== Segment start ==

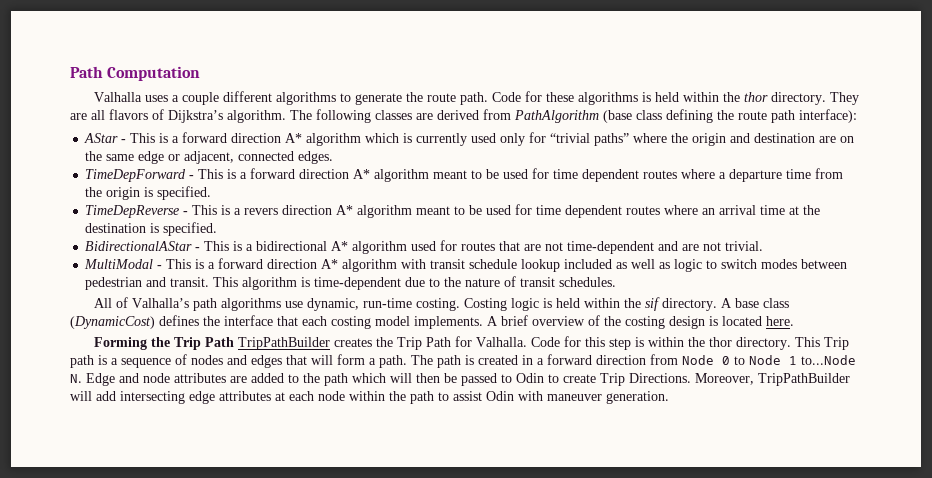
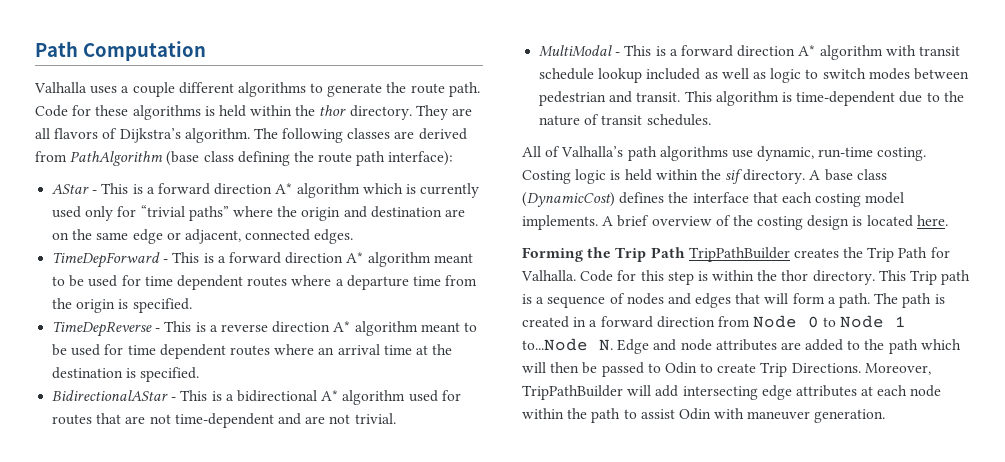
- TimeDepReverse - This is a revers direction A* algorithm meant to be used for time dependent routes where an arrival time at the destination is specified.
+ TimeDepReverse - This is a reverse direction A* algorithm meant to be used for time dependent routes where an arrival time at the destination is specified.

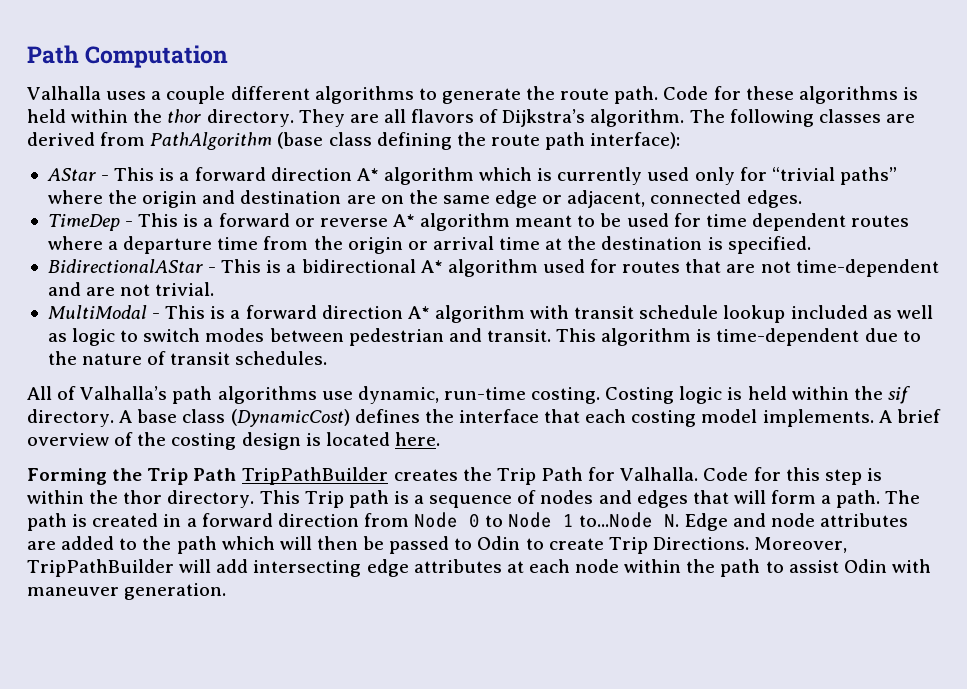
- TimeDepForward - This is a forward direction A* algorithm meant to be used for time dependent routes where a departure time from the origin is specified.
- TimeDepReverse - This is a reverse direction A* algorithm meant to be used for time dependent routes where an arrival time at the destination is specified.
+ TimeDep - This is a forward or reverse A* algorithm meant to be used for time dependent routes where a departure time from the origin or arrival time at the destination is specified.

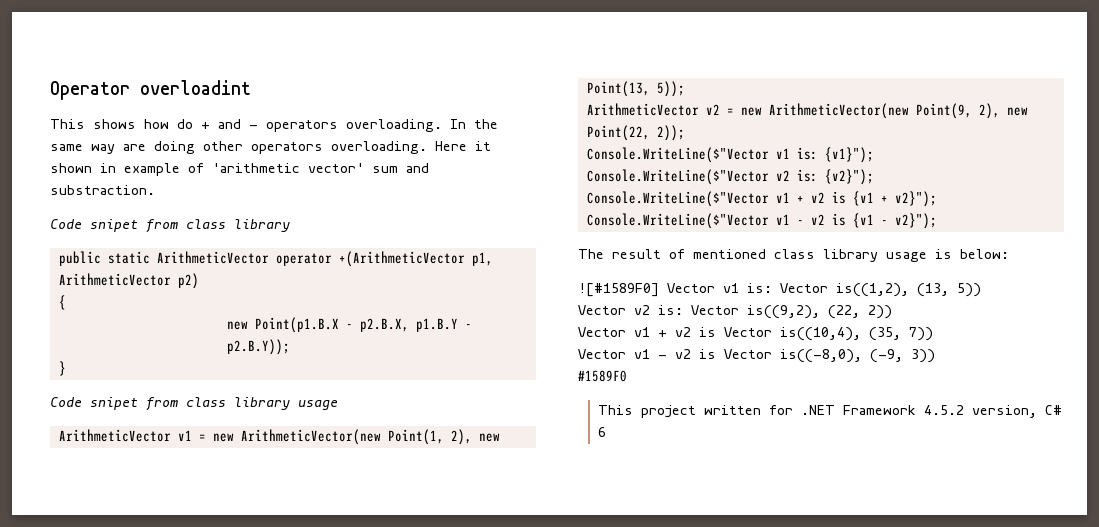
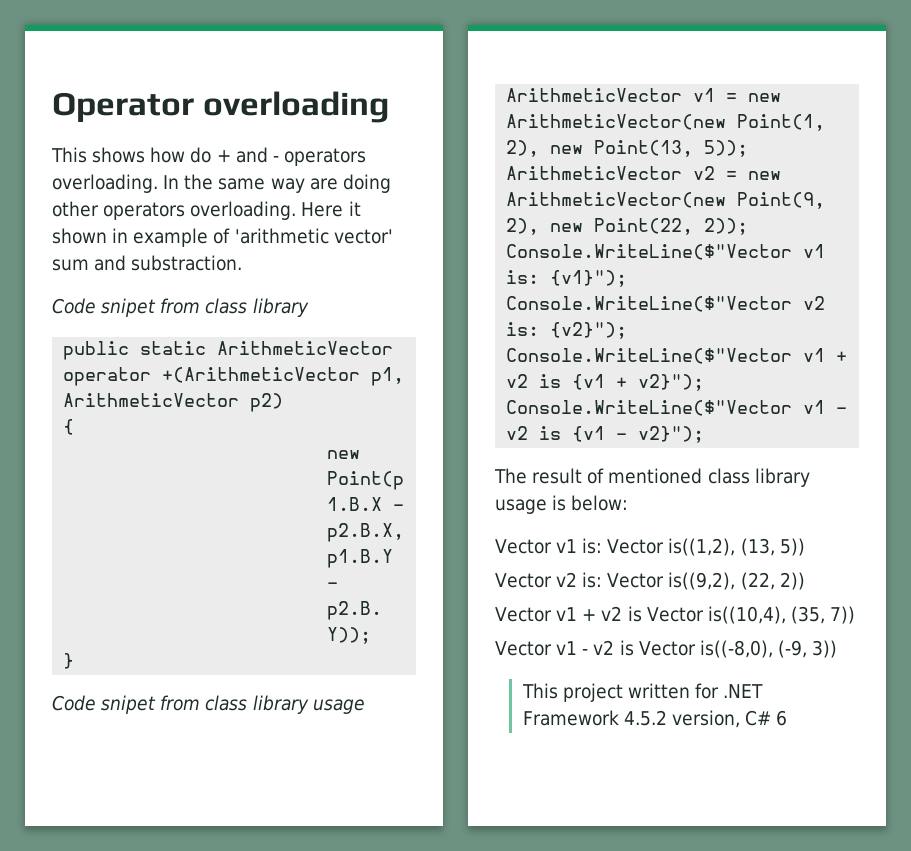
- Operator overloadint
+ Operator overloading
- ![#1589F0] Vector v1 is: Vector is((1,2), (13, 5))
+ Vector v1 is: Vector is((1,2), (13, 5))
- #1589F0

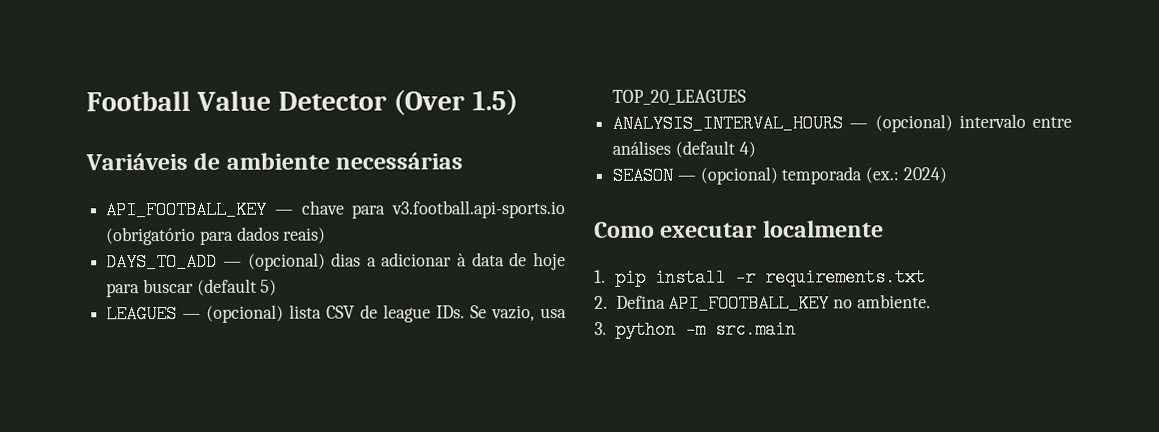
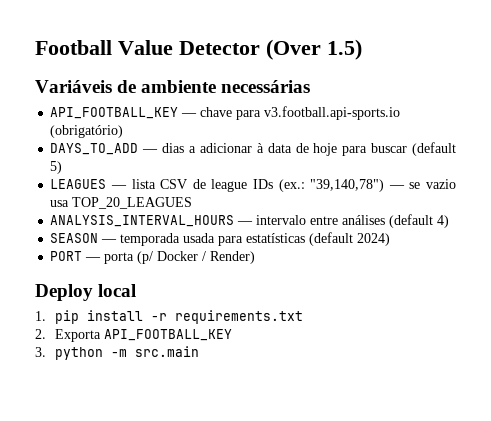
- API_FOOTBALL_KEY — chave para v3.football.api-sports.io (obrigatório para dados reais)
+ API_FOOTBALL_KEY — chave para v3.football.api-sports.io (obrigatório)
- DAYS_TO_ADD — (opcional) dias a adicionar à data de hoje para buscar (default 5)
+ DAYS_TO_ADD — dias a adicionar à data de hoje para buscar (default 5)
- LEAGUES — (opcional) lista CSV de league IDs. Se vazio, usa TOP_20_LEAGUES
+ LEAGUES — lista CSV de league IDs (ex.: "39,140,78") — se vazio usa TOP_20_LEAGUES
- ANALYSIS_INTERVAL_HOURS — (opcional) intervalo entre análises (default 4)
+ ANALYSIS_INTERVAL_HOURS — intervalo entre análises (default 4)
- SEASON — (opcional) temporada (ex.: 2024)
- Como executar localmente
+ SEASON — temporada usada para estatísticas (default 2024)
+ PORT — porta (p/ Docker / Render)
+ Deploy local
- 2. Defina API_FOOTBALL_KEY no ambiente.
+ 2. Exporta API_FOOTBALL_KEY

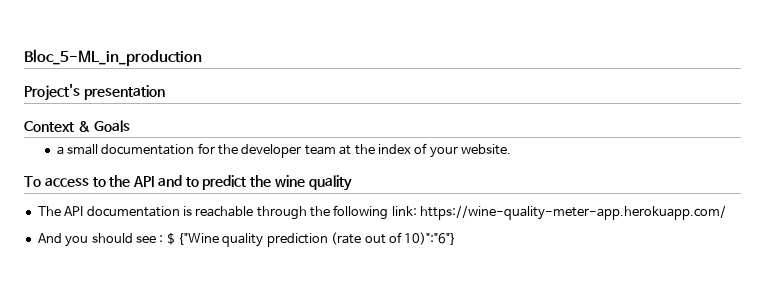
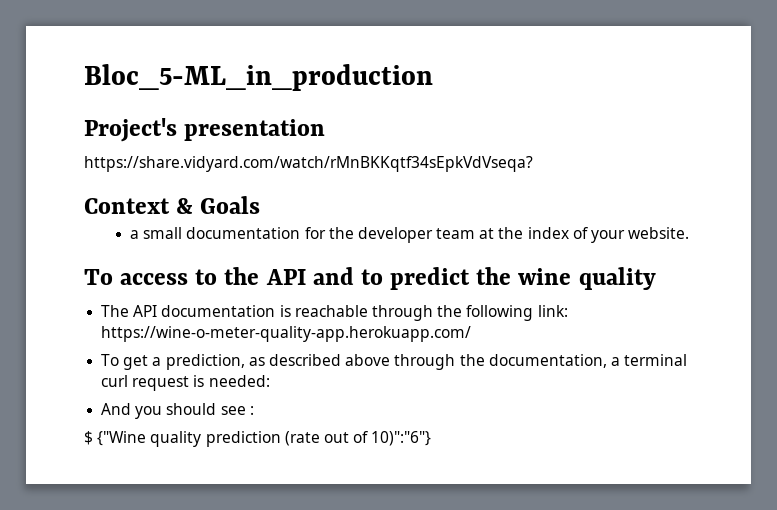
+ https://share.vidyard.com/watch/rMnBKKqtf34sEpkVdVseqa?
- The API documentation is reachable through the following link: https://wine-quality-meter-app.herokuapp.com/
+ The API documentation is reachable through the following link: https://wine-o-meter-quality-app.herokuapp.com/
+ To get a prediction, as described above through the documentation, a terminal curl request is needed:
- And you should see : $ {"Wine quality prediction (rate out of 10)":"6"}
+ And you should see :
+ $ {"Wine quality prediction (rate out of 10)":"6"}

== Segment end ==

**WHAT IS REQUIRED:** Output each record precisely as it appears, and drop every picture.

**RESULT OF THE EXERCISE:**
- TimeDepReverse - This is a revers direction A* algorithm meant to be used for time dependent routes where an arrival time at the destination is specified.
+ TimeDepReverse - This is a reverse direction A* algorithm meant to be used for time dependent routes where an arrival time at the destination is specified.

- TimeDepForward - This is a forward direction A* algorithm meant to be used for time dependent routes where a departure time from the origin is specified.
- TimeDepReverse - This is a reverse direction A* algorithm meant to be used for time dependent routes where an arrival time at the destination is specified.
+ TimeDep - This is a forward or reverse A* algorithm meant to be used for time dependent routes where a departure time from the origin or arrival time at the destination is specified.

- Operator overloadint
+ Operator overloading
- ![#1589F0] Vector v1 is: Vector is((1,2), (13, 5))
+ Vector v1 is: Vector is((1,2), (13, 5))
- #1589F0

- API_FOOTBALL_KEY — chave para v3.football.api-sports.io (obrigatório para dados reais)
+ API_FOOTBALL_KEY — chave para v3.football.api-sports.io (obrigatório)
- DAYS_TO_ADD — (opcional) dias a adicionar à data de hoje para buscar (default 5)
+ DAYS_TO_ADD — dias a adicionar à data de hoje para buscar (default 5)
- LEAGUES — (opcional) lista CSV de league IDs. Se vazio, usa TOP_20_LEAGUES
+ LEAGUES — lista CSV de league IDs (ex.: "39,140,78") — se vazio usa TOP_20_LEAGUES
- ANALYSIS_INTERVAL_HOURS — (opcional) intervalo entre análises (default 4)
+ ANALYSIS_INTERVAL_HOURS — intervalo entre análises (default 4)
- SEASON — (opcional) temporada (ex.: 2024)
- Como executar localmente
+ SEASON — temporada usada para estatísticas (default 2024)
+ PORT — porta (p/ Docker / Render)
+ Deploy local
- 2. Defina API_FOOTBALL_KEY no ambiente.
+ 2. Exporta API_FOOTBALL_KEY

+ https://share.vidyard.com/watch/rMnBKKqtf34sEpkVdVseqa?
- The API documentation is reachable through the following link: https://wine-quality-meter-app.herokuapp.com/
+ The API documentation is reachable through the following link: https://wine-o-meter-quality-app.herokuapp.com/
+ To get a prediction, as described above through the documentation, a terminal curl request is needed:
- And you should see : $ {"Wine quality prediction (rate out of 10)":"6"}
+ And you should see :
+ $ {"Wine quality prediction (rate out of 10)":"6"}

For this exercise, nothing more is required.